I glanced back as the humans pulled a slender and dirty girl from bene
ath the rubble.
As Ethan and Catcher returned the concrete to earth, Taylor’s mother screamed and pulled the girl into a fierce embrace, both of them crying, the tears carving more streaks in the soot that marked their faces. “Taylor, Taylor, Taylor,” her mother sang, rocking the girl, who sobbed in her arms. “My baby girl.”
“It’s because of Tootsie,” Taylor said. “Where’s Tootsie?”
“She’s right here,” said the human who’d held the fuzzy dog, walking it to the pair, at least until it leaped into Taylor’s arms. Taylor sobbed and hugged the dog, and her mother embraced them both.
This is why, Sentinel.
I looked up, looked across the mound of debris, and met Ethan’s gaze.
This is why you take chances, with love, with life . . . with children. Because sometimes you lose them . . . and sometimes you don’t.
The dragon’s scream interrupted the thought—angry and shrill.

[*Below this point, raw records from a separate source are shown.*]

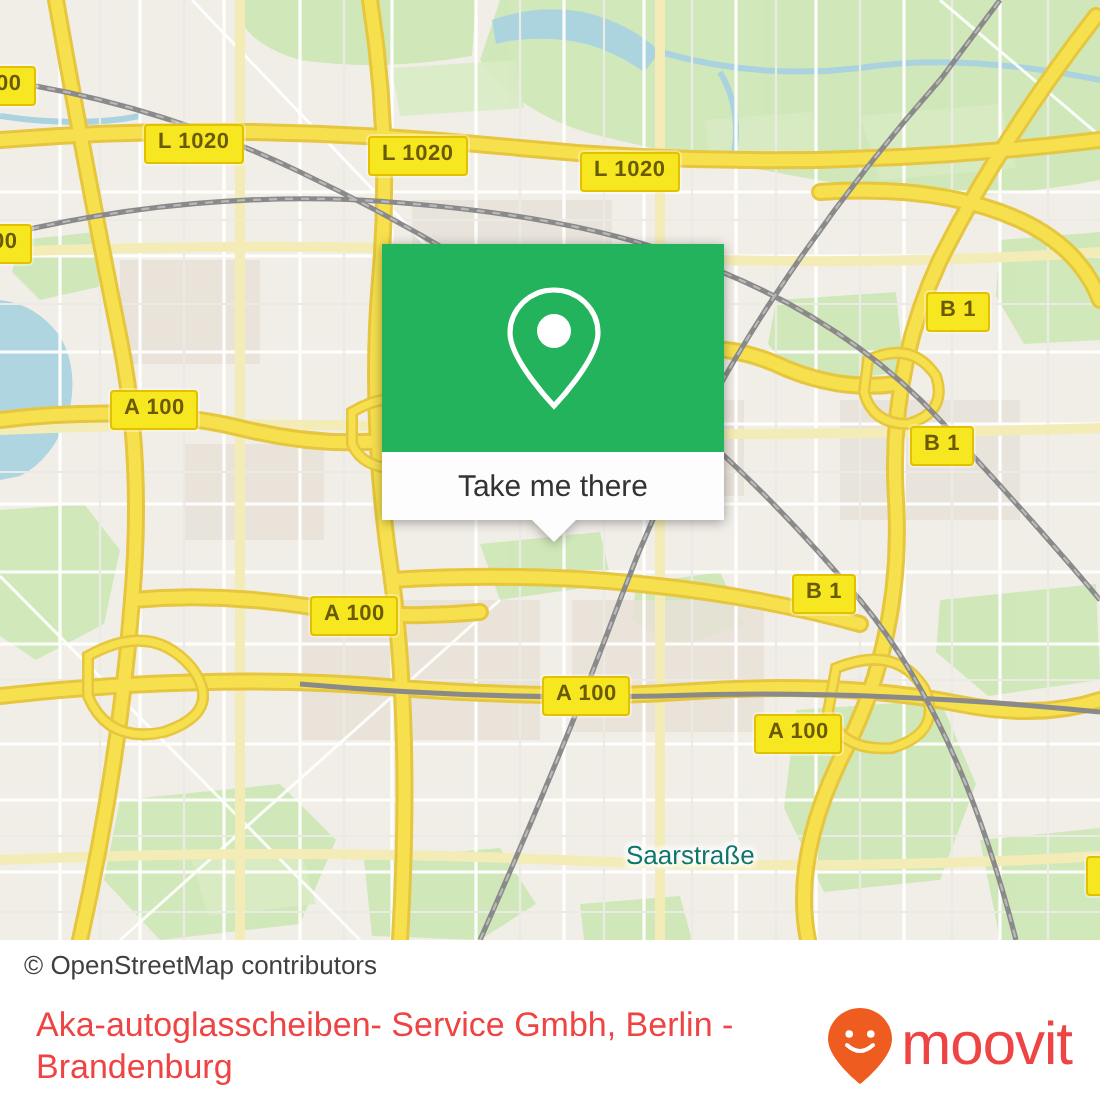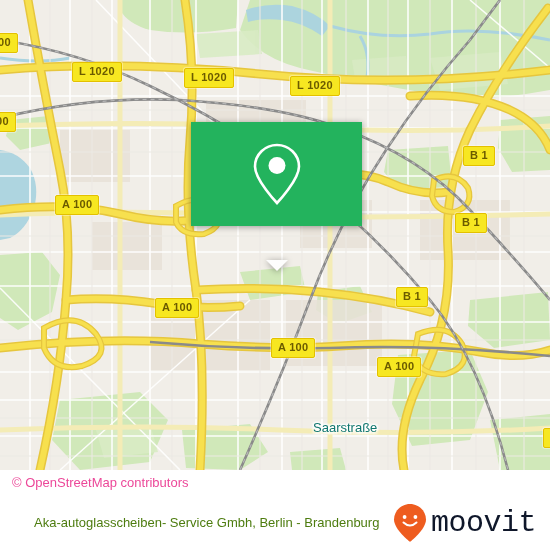"Take me there" div { html: none -> <div> <span>Take me there</span> </div> }
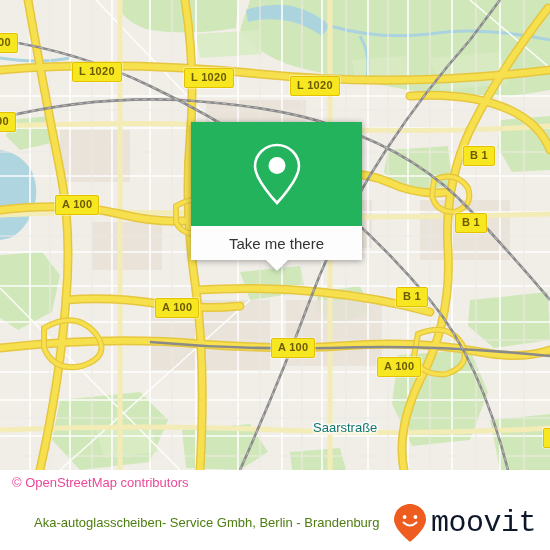"© OpenStreetMap contributors" #attrib { color: #ec4899 -> #404040 }
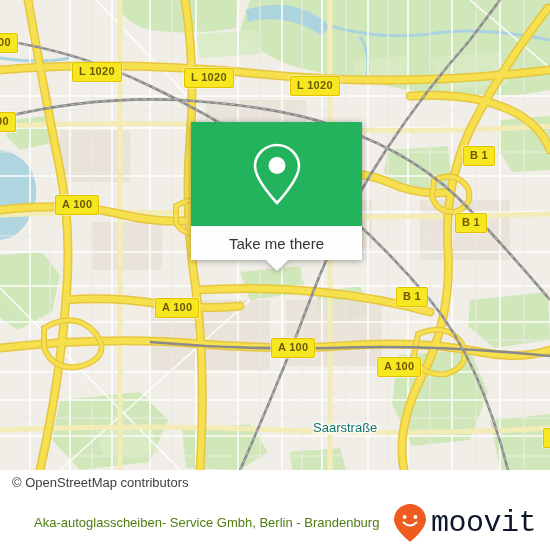"Aka-autoglasscheiben- Service Gmbh," #footer-title { color: #4d7c0f -> #ef4444; font-size: 13px -> 17px; margin-left: 16px -> none }
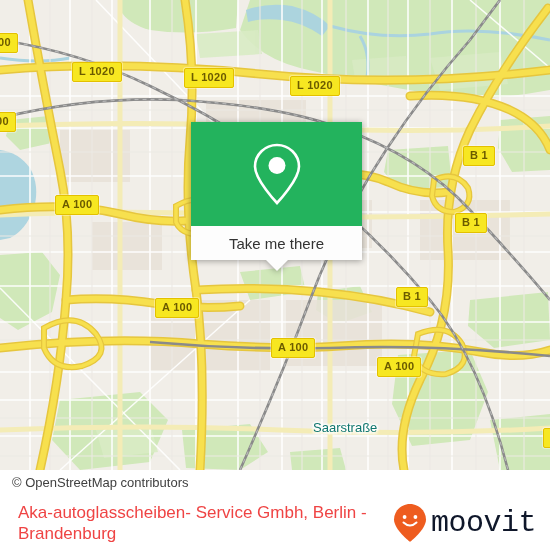"moovit" #brand-word { color: #0f172a -> #ef4444; font-family: Liberation Mono, monospace -> none }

“Incoming!” Catcher yelled.
“Inside!” Ethan said, guiding the humans back through the hole and into the remains of the building, where at least they wouldn’t be visible.
We stepped into the street: Sorcerer. Sorcerer. Vampire. Vampire.
“Just four crazy kids against the world,” Catcher said, warming up.
“They should make a Lifetime movie about us,” I said.
Mallory snorted. “It’s cute you think he hasn’t already written to the company with a proposal.”
The dragon burst through the haze like a rocket. And even after what we’d seen last night, the shock of seeing a dragon fly past the tony shops on Michigan Avenue was nearly visceral.
They came in low and trailing blood. The dragon was wounded, bleeding from a gaping hole in its back driver’s side flank. The Guard had hit their target; it just hadn’t been quite enough. In fairness, I didn’t know who manufactured tank rounds, but I was pretty sure they hadn’t calculated the effect on a giant flying lizard.
“Attack!” came Sorcha’s demand, followed by a greasy pulse of magic.
The dragon turned, swooped back, but it was whipping its head from side to side, as if trying to dislodge the magic and its creator.